US Navy fighter aircraft

The McDonnell F3H Demon is a subsonic swept-wing carrier-based jet fighter aircraft designed and produced by the American manufacturer McDonnell Aircraft Corporation. It was the first swept wing jet fighter and the only single-engined carrier-based fighter the company produced.

The Demon was developed during the late 1940s and early 1950s to fulfill a United States Navy requirement for a high-performance swept wing naval fighter to succeed the F2H Banshee. On 7 August 1951, the XF3H-1 performed its maiden flight, flown by test pilot Robert Edholm.
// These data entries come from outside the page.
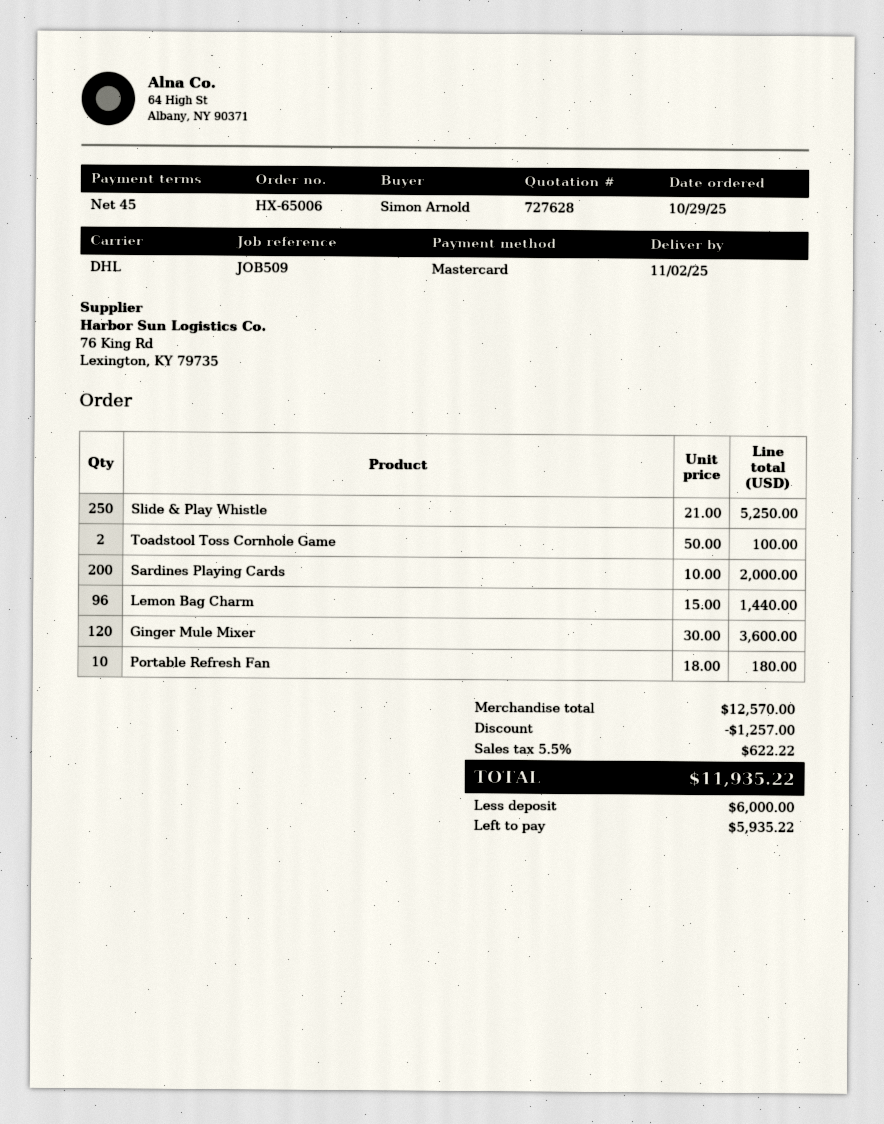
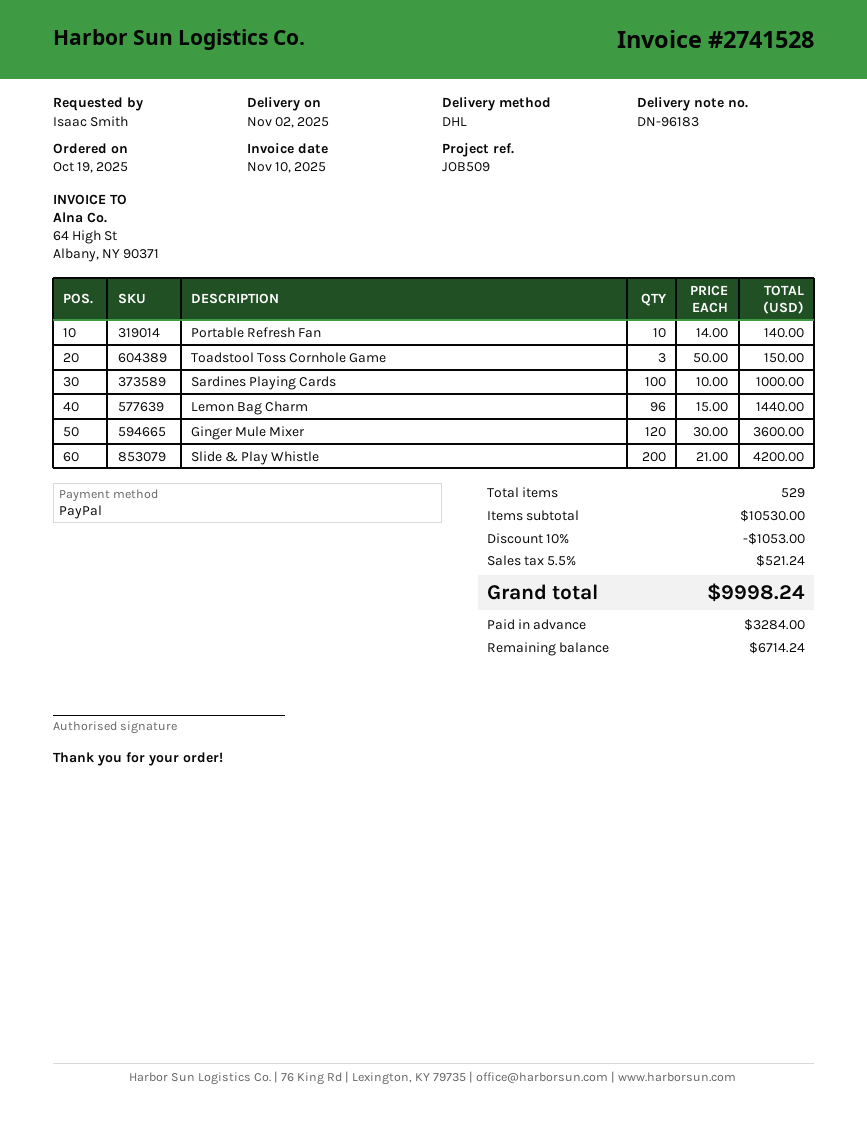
order date: 2025-10-29 -> 2025-10-19
ordered by: Simon Arnold -> Isaac Smith
payment method: Mastercard -> PayPal
Slide & Play Whistle: 250 x 21.00 = 5250.00 -> 200 x 21.00 = 4200.00
Toadstool Toss Cornhole Game: 2 x 50.00 = 100.00 -> 3 x 50.00 = 150.00
Sardines Playing Cards: 200 x 10.00 = 2000.00 -> 100 x 10.00 = 1000.00
Portable Refresh Fan: 10 x 18.00 = 180.00 -> 10 x 14.00 = 140.00
subtotal: 12570.00 -> 10530.00
discount: 1257.00 -> 1053.00
tax: 5.5% = 622.22 -> 5.5% = 521.24
total: 11935.22 -> 9998.24
deposit: 6000.00 -> 3284.00
balance: 5935.22 -> 6714.24

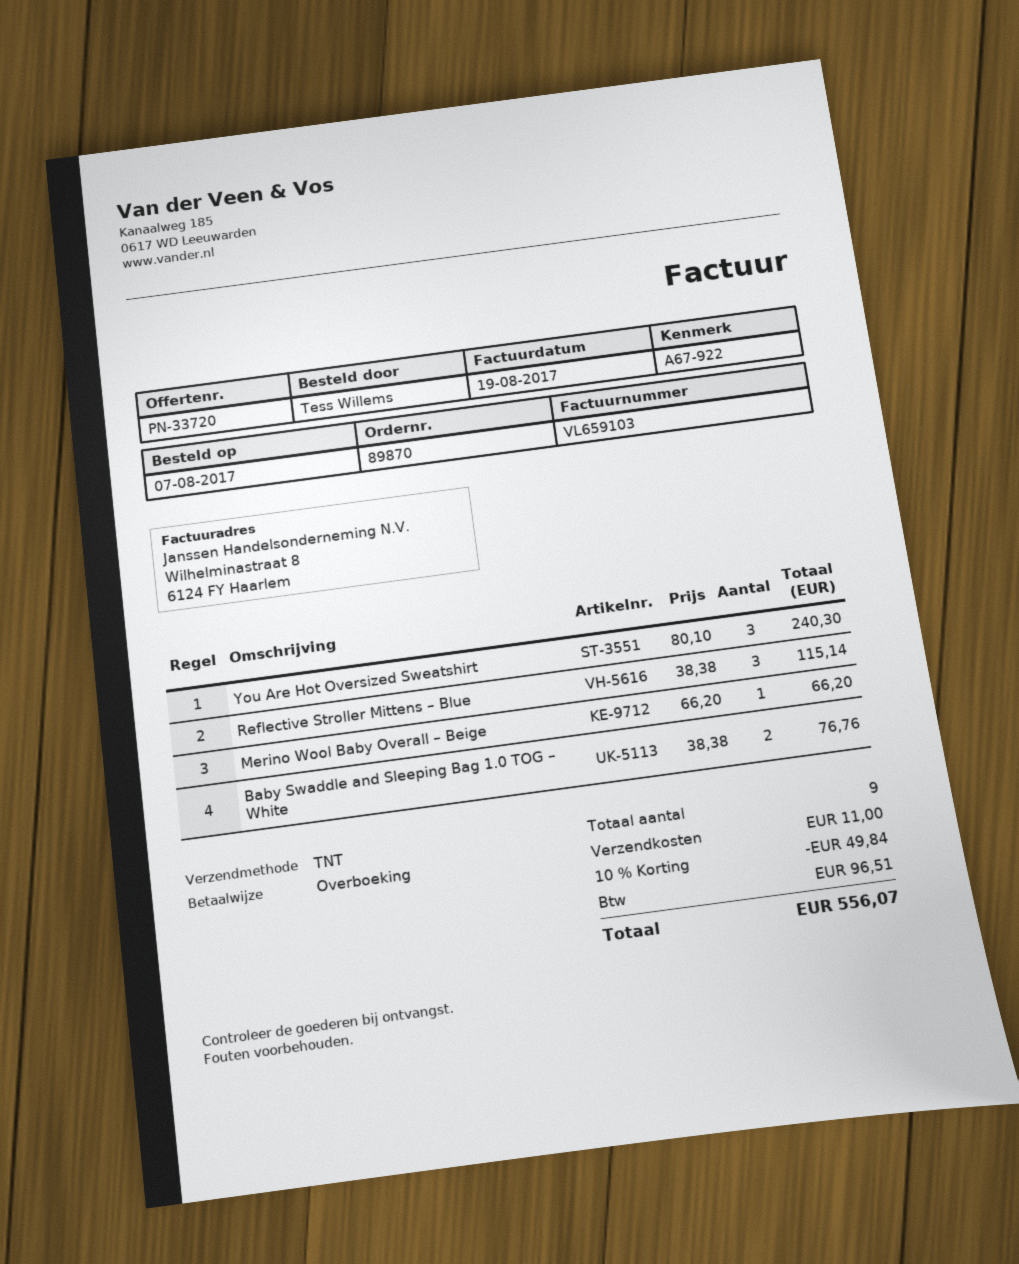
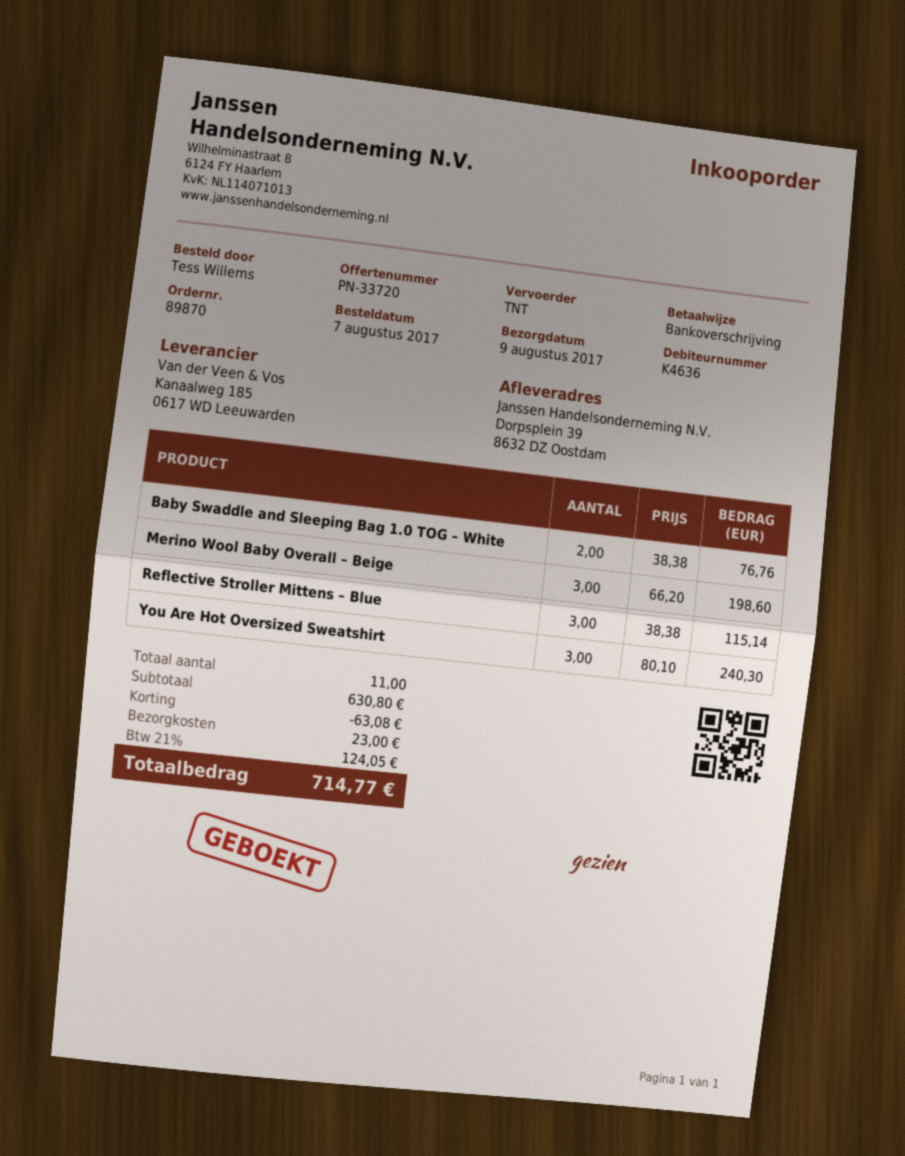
Merino Wool Baby Overall – Beige: 1 x 66.20 = 66.20 -> 3 x 66.20 = 198.60
total quantity: 9 -> 11
discount: 49.84 -> 63.08
shipping: 11.00 -> 23.00
tax: 96.51 -> 124.05
total: 556.07 -> 714.77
The original design for a short-range interceptor was reworked into a heavier medium-range all-weather fighter to counter the Mikoyan-Gurevich MiG-15 jet fighter being encountered during the Korean War; however, the addition of about 7,000 lbs of weight hampered the Demon's performance. The Demon was originally to be powered by the Westinghouse J40 turbojet engine, but the J40 proved unreliable and lacking in thrust, and the program was ultimately abandoned after it became politically controversial in 1955. This necessitated another major redesign of the aircraft to accept the alternative Allison J71 powerplant.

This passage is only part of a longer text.